OC: The truth is Billy McCray eating a shotgun didn’t have nothing to do with my sister.
LP: What do you mean?
OC: Billy liked to gamble. Cards, mostly. He’d make these buying trips to Albany for his dad’s hardware store. Supposed to stay at a hotel at night, but he’d use that money to play cards at this place he knew. He lost a lot. Borrowed money from some guys he shouldn’t. Got in pretty deep, from what I hear.
LP: Did your sister know?
OC: Who do you think I heard it from? Shoot—that’s why she dropped him. Said men like that were weak. Said he’d leech his parents’ store dry feeding his habit. Anyway—you see how his death didn’t have anything to do with her.

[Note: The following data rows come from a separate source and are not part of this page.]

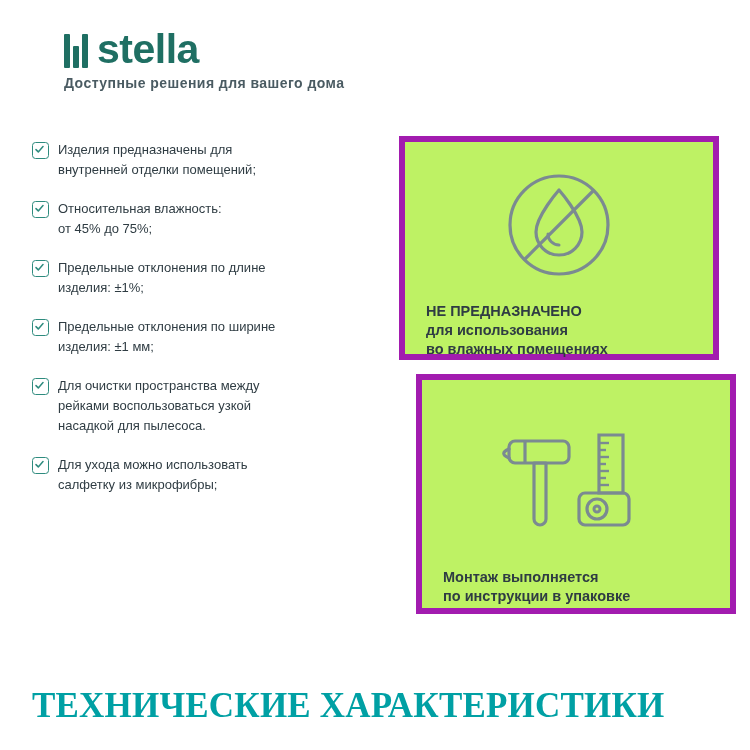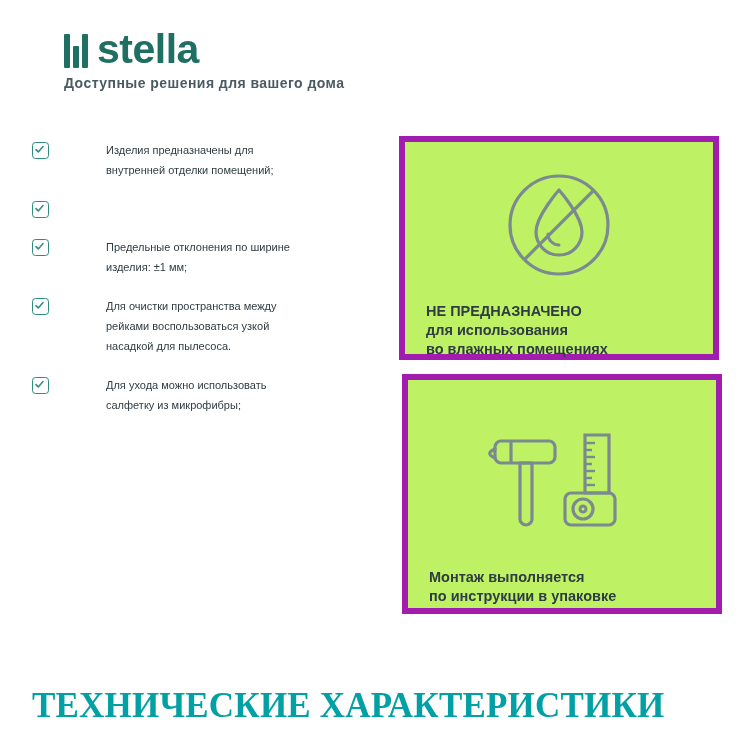--- a/index.html
+++ b/index.html
@@ -86,42 +86,41 @@
     margin-top: 2px;
     margin-right: 9px;
     position: relative;
   }
   .check-icon svg {
     position: absolute;
     left: 1.6px;
     top: 1.6px;
   }
   .feature-text {
-    font-size: 11px;
+    font-size: 13px;
     line-height: 20px;
     color: #2f3c43;
     white-space: pre-line;
-    margin-left: 48px;
   }
 
   
   .card {
     position: absolute;
     box-sizing: border-box;
     border: 6px solid #a21caf;
     background: #bef264;
   }
   .card-moisture {
     left: 399px;
     top: 136px;
     width: 320px;
     height: 224px;
   }
   .card-mount {
-    left: 402px;
+    left: 416px;
     top: 374px;
     width: 320px;
     height: 240px;
   }
   .card-art {
     display: flex;
     justify-content: center;
     align-items: center;
   }
   .card-caption {
@@ -186,22 +185,33 @@
       <span class="feature-text">Изделия предназначены для
 внутренней отделки помещений;</span>
     </div>
 
     <div class="feature">
       <span class="check-icon">
         <svg width="9" height="9" viewBox="0 0 9 9">
             <path d="M1 4.6 L3.3 6.9 L8 1.6" fill="none" stroke="#2e8b7e" stroke-width="1.5" stroke-linecap="round" stroke-linejoin="round"></path>
           </svg>
       </span>
-    </div>
-
+      <span class="feature-text">Относительная влажность:
+от 45% до 75%;</span>
+    </div>
+
+    <div class="feature">
+      <span class="check-icon">
+        <svg width="9" height="9" viewBox="0 0 9 9">
+            <path d="M1 4.6 L3.3 6.9 L8 1.6" fill="none" stroke="#2e8b7e" stroke-width="1.5" stroke-linecap="round" stroke-linejoin="round"></path>
+          </svg>
+      </span>
+      <span class="feature-text">Предельные отклонения по длине
+изделия: ±1%;</span>
+    </div>
 
     <div class="feature">
       <span class="check-icon">
         <svg width="9" height="9" viewBox="0 0 9 9">
             <path d="M1 4.6 L3.3 6.9 L8 1.6" fill="none" stroke="#2e8b7e" stroke-width="1.5" stroke-linecap="round" stroke-linejoin="round"></path>
           </svg>
       </span>
       <span class="feature-text">Предельные отклонения по ширине
 изделия: ±1 мм;</span>
     </div>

LP: Yet she left immediately after he killed himself.
OC: I think I’m done.
LP: Might I remind you that the other half of your payment is contingent on—
OC: Maybe I don’t want your money.
LP: I can also inform your sister’s estate of your existence. She was a very wealthy woman. There might be contingencies in her will. For next of kin.
NOTE FROM LP: What followed was several minutes of silence. I could see some sort of struggle playing out on Orly Crouch’s face. When he continued it was without prompting and his mind seemed far afield.
OC: That was a strange summer. Pa and Abby were fighting more. She was like a hen that just won’t settle. Keeps trying to get out of the coop.